K. investments. From the case, it is believed that the company wants to continue its international growth. The company can use the profits earned to expand the overseas market. Holding a large portfolio of international units can in the long run, reduce unsystematic risk isolated in the U. S. Fourth, because the pound might depreciate further during the next 90 days, Dozier can accelerate the completion of the project to offset currency risk (predicted depreciation of the pound) by collecting payment prior to the agreed upon date.
Finally, the company can benefit from currency swap. It is a foreign-exchange agreement between two institutions to exchange aspects of a loan in one currency for equivalent aspects of an equal in net present value loan in another currency. Currency swaps are motivated by comparative advantage. For instance, if Dozier needed to acquire pounds and a U. K. company needed to acquire dollars, these two parties could arrange to swap currencies by establishing an interest rate, an agreed upon amount, and a maturity date.
These currency swaps are negotiable for at least 10 years making them a very flexible method of foreign exchange. Additionally, since swaps are considered a foreign exchange transaction, they are not required to be listed on a firm’s balance sheet. 4. Should Dozier diversify its currency risk? Does it have a comparative advantage in remaining unhedged? Yes, controlling the currency risk is an important instrument for controlling and improving performance of international investments. In remaining unhedged Dozier may not necessarily have an advantage.
While option 1 was calculated to be the most profitable, this depends on the exchange rates remaining relatively high. The exchange rates will fluctuate. The value of the dollar could increase or the pound could decrease leading to losses. If it goes below 1. 3906, the company would suffer a loss. It is the first time that Dozier is expanding into a foreign country. For Dozier to continue to expand into foreign markets, it is essential that cash flows are generated. Hedging offers Dozier exchange rate risk protection in the vent the value of the British pound falls. It would eliminate the risk and guarantee the necessary cash flows. For the same reasons however, it may be Dozier’s best interest to remain unhedged. If they already planned for a 6% profit margin, exposing themselves to more risk may be the only way to get a this return.

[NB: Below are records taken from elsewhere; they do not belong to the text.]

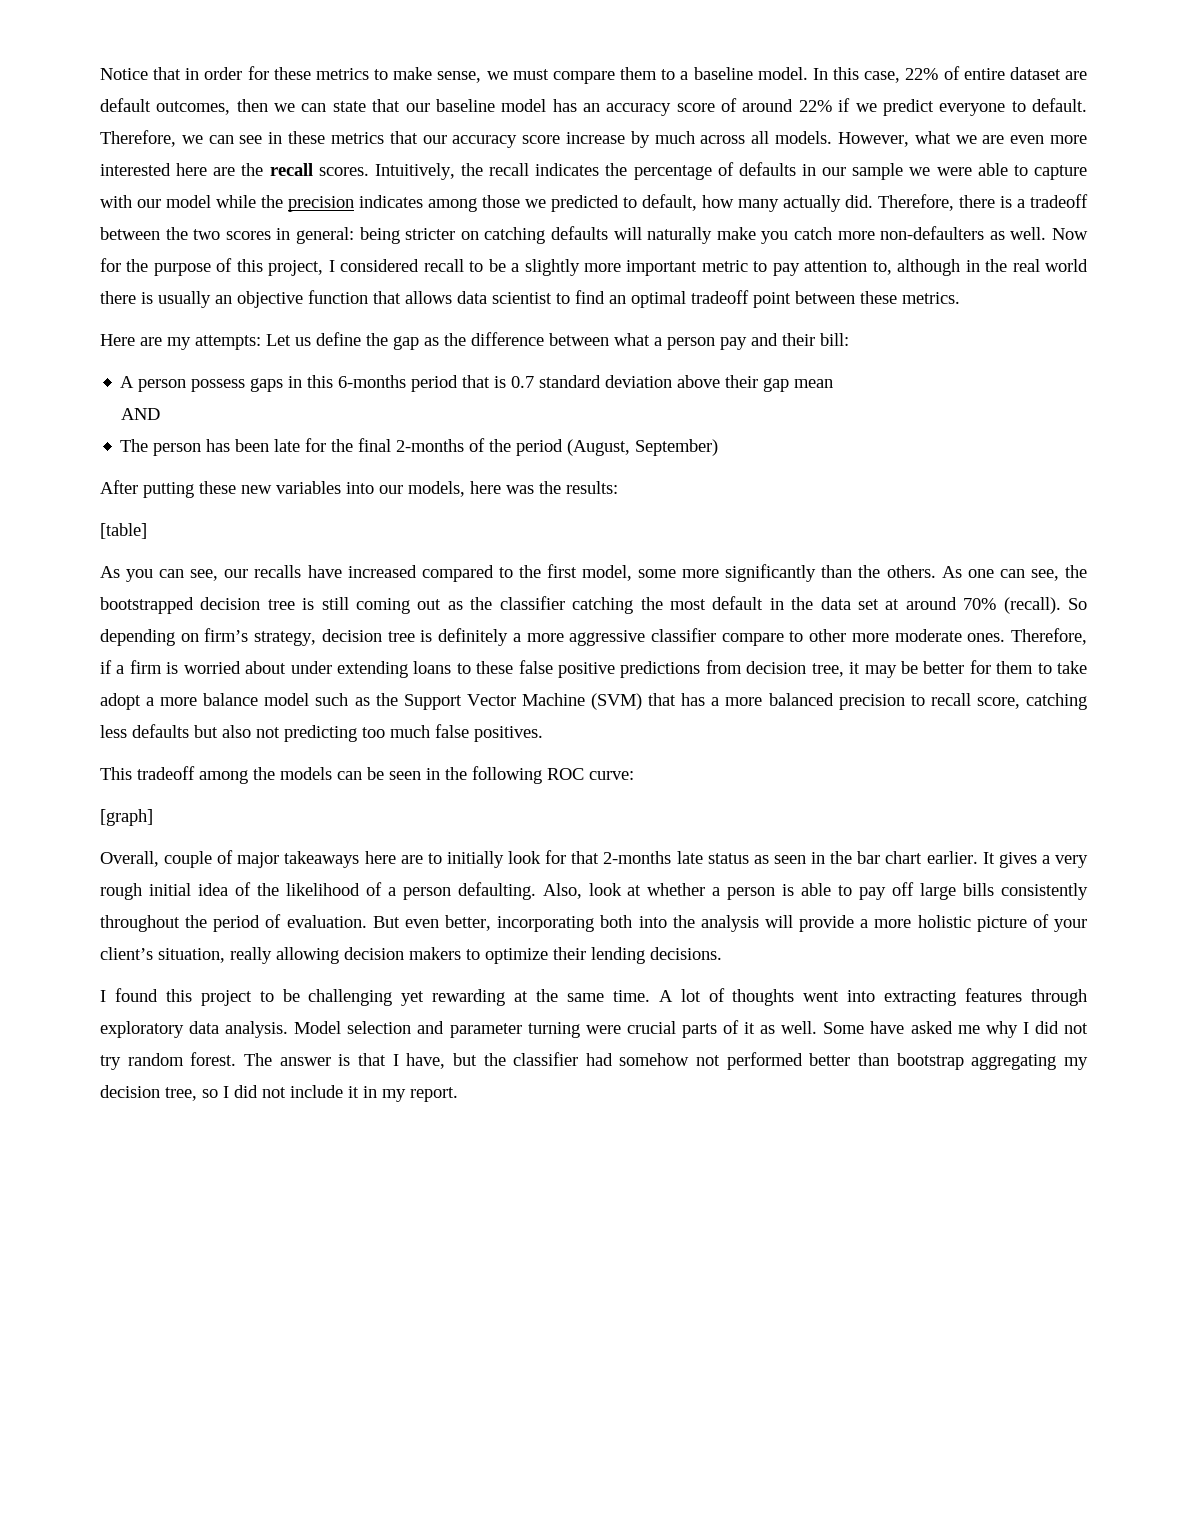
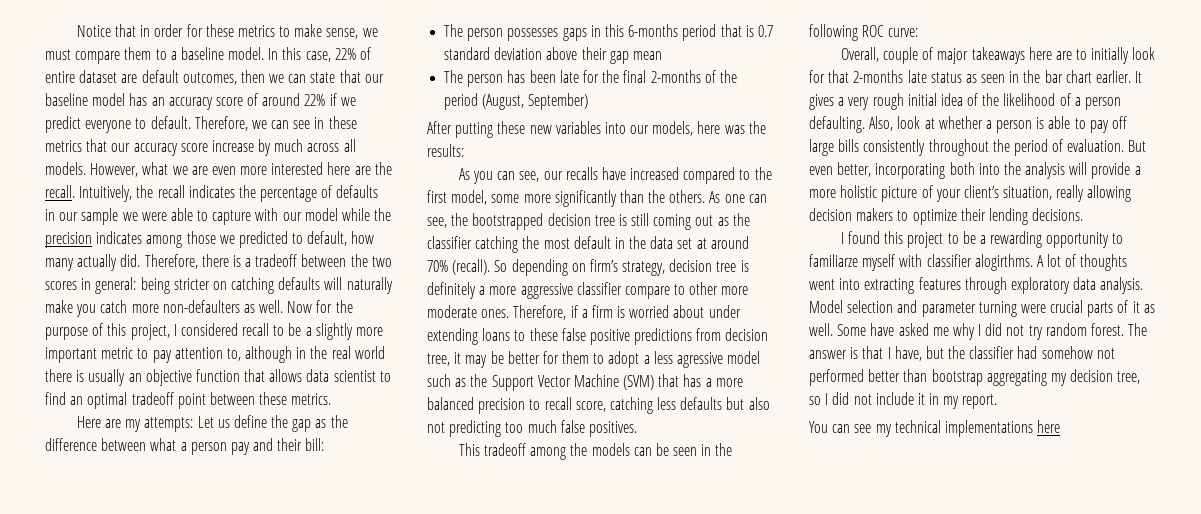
[269,163,369,176] recall scores. -> [45,185,75,198] recall.
[120,376,246,392] A person possess -> [444,24,559,41] The person possesses
[121,408,161,420] // AND -> (662, 55) none
[100,523,147,539] // [table] -> (464, 150) none
[1056,661,1087,674] take -> (605, 358) none
[160,693,259,706] more balance -> [653,351,724,368] less agressive
[100,809,153,826] // [graph] -> (919, 32) none
[308,989,650,1006] challenging yet rewarding at the same time. -> [979,231,1124,248] [809,254,1033,271] a rewarding opportunity to familiarze myself with classifier alogirthms.
(458, 1094) none -> [809,420,1061,437] // You can see my technical implementations here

A riskier, unhedged position may be further incentivised by a principal agent problem between Rothschild and the CEO. It is not explicitly stated, but as the CFO, Rothschild’s job may be on the line if he does not perform.
Therefore, the added risk in order to cover for past 6 week’s exchange losses may be his last hope. It will not cost him any more to take on the additional risk if he is already facing a high probability of losing his job. Agency costs aside, the question boils down to this: Is a high probability of a small profit better than a small probability of a big profit. Considering this is their first international project, it might be best to go with what is certain, taking small steps, and learn from their mistakes going forward into future projects.